This is something that I respect:
“Dorethea Lange…made photographs of people, of their portraits at first and gradually of their place and time. She devoted her photographic life to exploring and depicting social concerns.”
I think there is still potential for this kind of work and there are some photographers who are doing great work in this realm, but times have changed. The power or credibility of the photograph has declined over time. Although photo-manipulation has been around since the beginning of photography—roughly around 1839—today there is less impact behind or within an image and not necessarily because of manipulation (reference Fred Ritchin’s recent Time Lightbox post
about leaked images as evidence to thousands of Syrian civilians tortured and killed). We live in a world of self-surveillance and it changes the way that we act and react to images. And that’s why I think the quote below doesn’t necessarily hold true today, if it ever did.

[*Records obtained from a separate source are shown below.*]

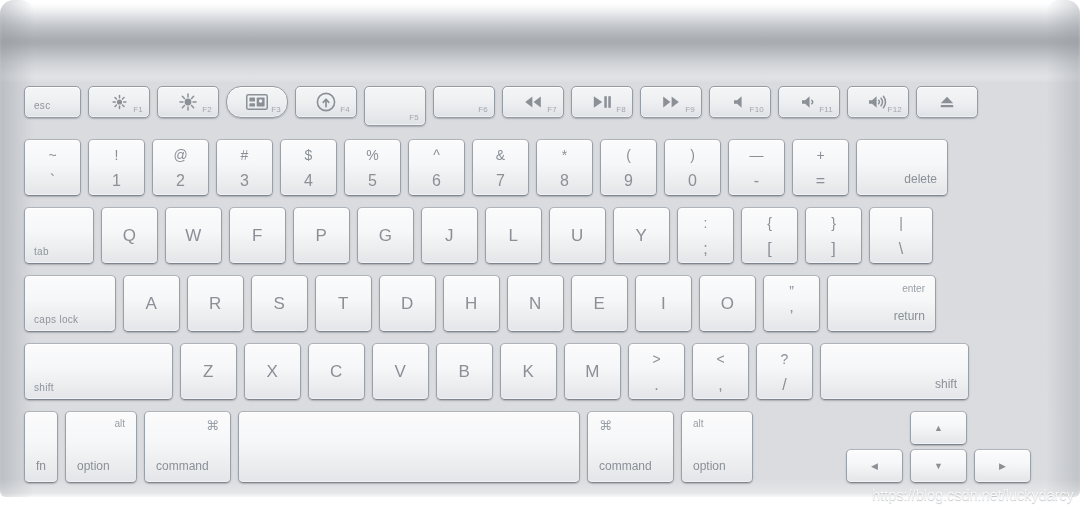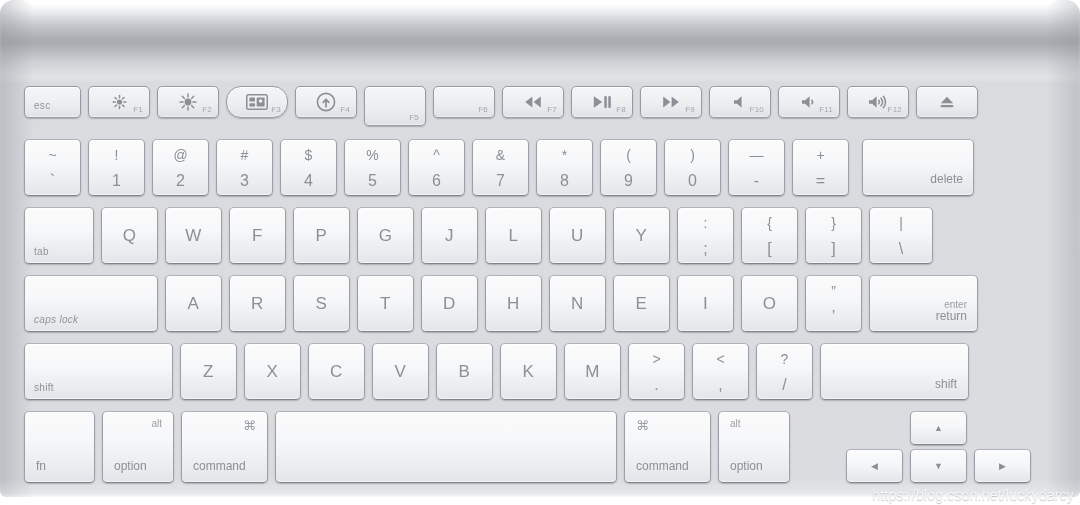"delete" div.key { margin-left: 6px -> none; width: 112px -> 92px }
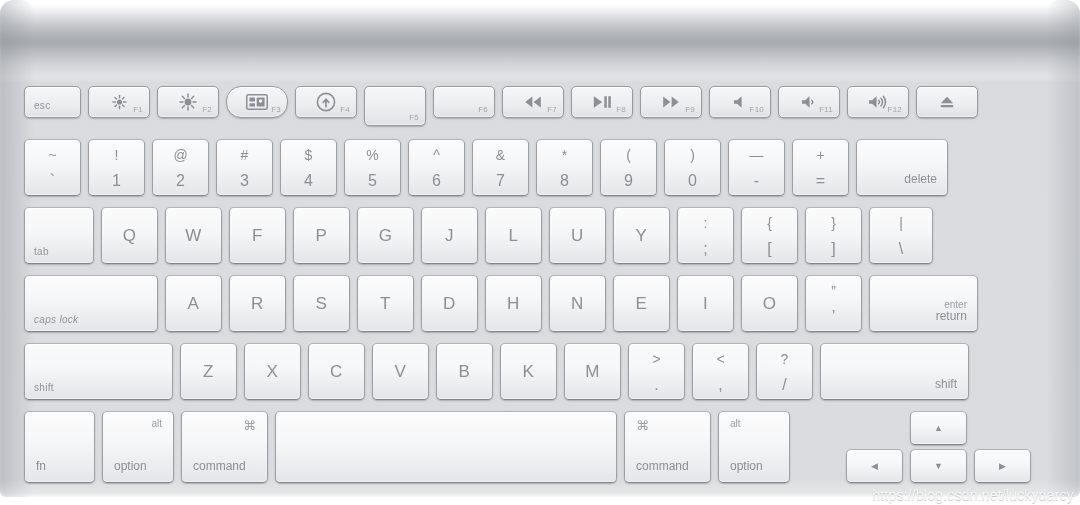"enter" span { margin-top: 16px -> none }
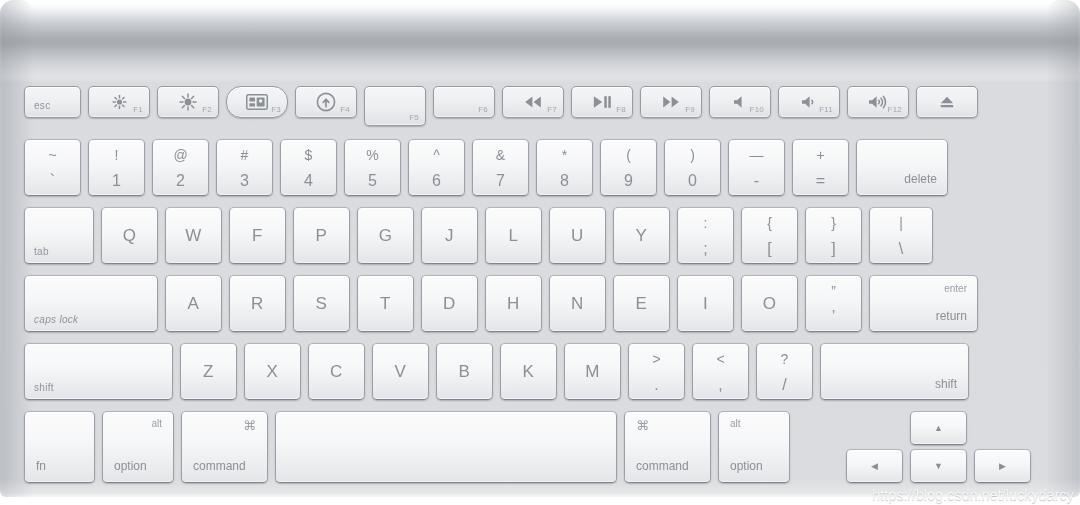"caps lock" div.key { font-style: italic -> none; width: 134px -> 92px }
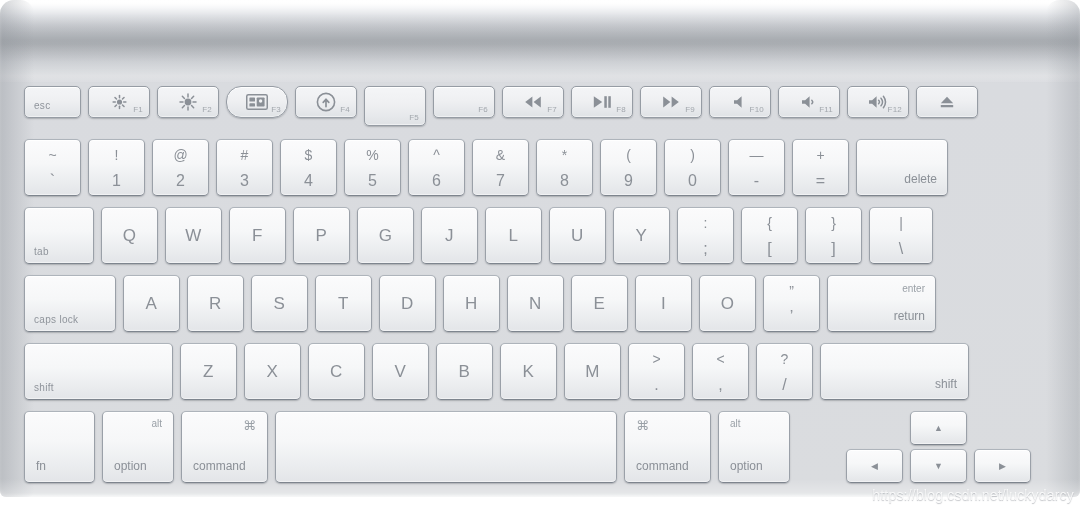"fn" div.key { width: 71px -> 34px }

“The men and women in her pictures were largely oblivious to her camera and so continued to be themselves, to be human....”
From the photographic negative came cinema, which referenced theater. The actors of cinema performed for a camera/a flat screen and not a live audience. It almost seems impossible to “act natural” when someone is telling you to hold still. Or to call someone’s actions natural when they are aware of the camera. They couldn’t have been oblivious to her camera, it was a slow, large format camera. I like how photographer, Alec Soth, describes his interactions with subjects. He says
in an online interview that, “I’ve often said that when I make a portrait whatI’m really photographing is the space between the sitter and myself.”
I think that’s a better way of understanding the photographs in these projects. These photographs depict the space between the subject and the photographer.
Alec Soth and writer, Brad Zellar are currently working on a project strikingly similar to these text/image stories. It’s called the Little Brown Mushroom (Soth’s publishing company) Dispatch
: An Irregularly Published Newspaper. So far they have done projects based in and around Ohio, Michigan, New York, California, and Texas. The two men select regions of the US—the latest being the Texas Triangle—and do research about the history and current state of the location and then head there to wander and see what they find.
The dispatches are often less reflective like in the Depression era peices, but reference more literature. In a dispatch, there is usually one image per page with a quote from the person or a snippet of relevant literature. I think this approach is most similar to An American Exodus than any of the others. It’s similar, but the dispatches have a little more leniency with the text that they put in there. Lange and Taylor mainly use quotes as an attempt to keep up with their documentary approach.
This quote from An American Exodus sums it up:
“This is neither a book of photographs nor an illustrated book in the traditional sense. Its particular form is the result of our use of techniques in proportions and relations designed to convey understanding easily, clearly, and vividly. We use the camera as a tool of research. Upon a tripod of photographs, captions, and text we rest themes evolved out of long observations in the field. We adhere to the standards of documentary photography as we have conceived them. Quotations which accompany photographs report what the person photographed said, not what we think might be their unspoken thoughts. Where there are no people, and no other source is indicated, the quotation comes from persons whom we met in the field.”
It’s interesting to think about what the dispatches do today in a world saturated with digital images. We just experienced/are still experiencing the most recent financial crisis since the Great Depression, so it almost seems fitting for a photographer and writer to go out survey the land and its people. Well first off, newsprint is analog. It’s physical and it takes up spac. The dispatch is like a chopped up newspaper, mimicking the form of the short-attention-spanned interfaces we interact with on a daily basis. The dispatch takes the characteristics of the digital experience and makes them analog.
Another difference is that the dispatch doesn’t try to act like some straight documentary truth. Alec Soth said, “Photography is very related to poetry. It’s suggestive and fragmentary and unsatisfying in a lot of ways. It’s as much about what you leave out as what you put in.” And this brings up more parallels and contrasts between the dispatches and the reader/writer combos of the Great Depression, but I think it’s good to see both as fragmentary and suggestive.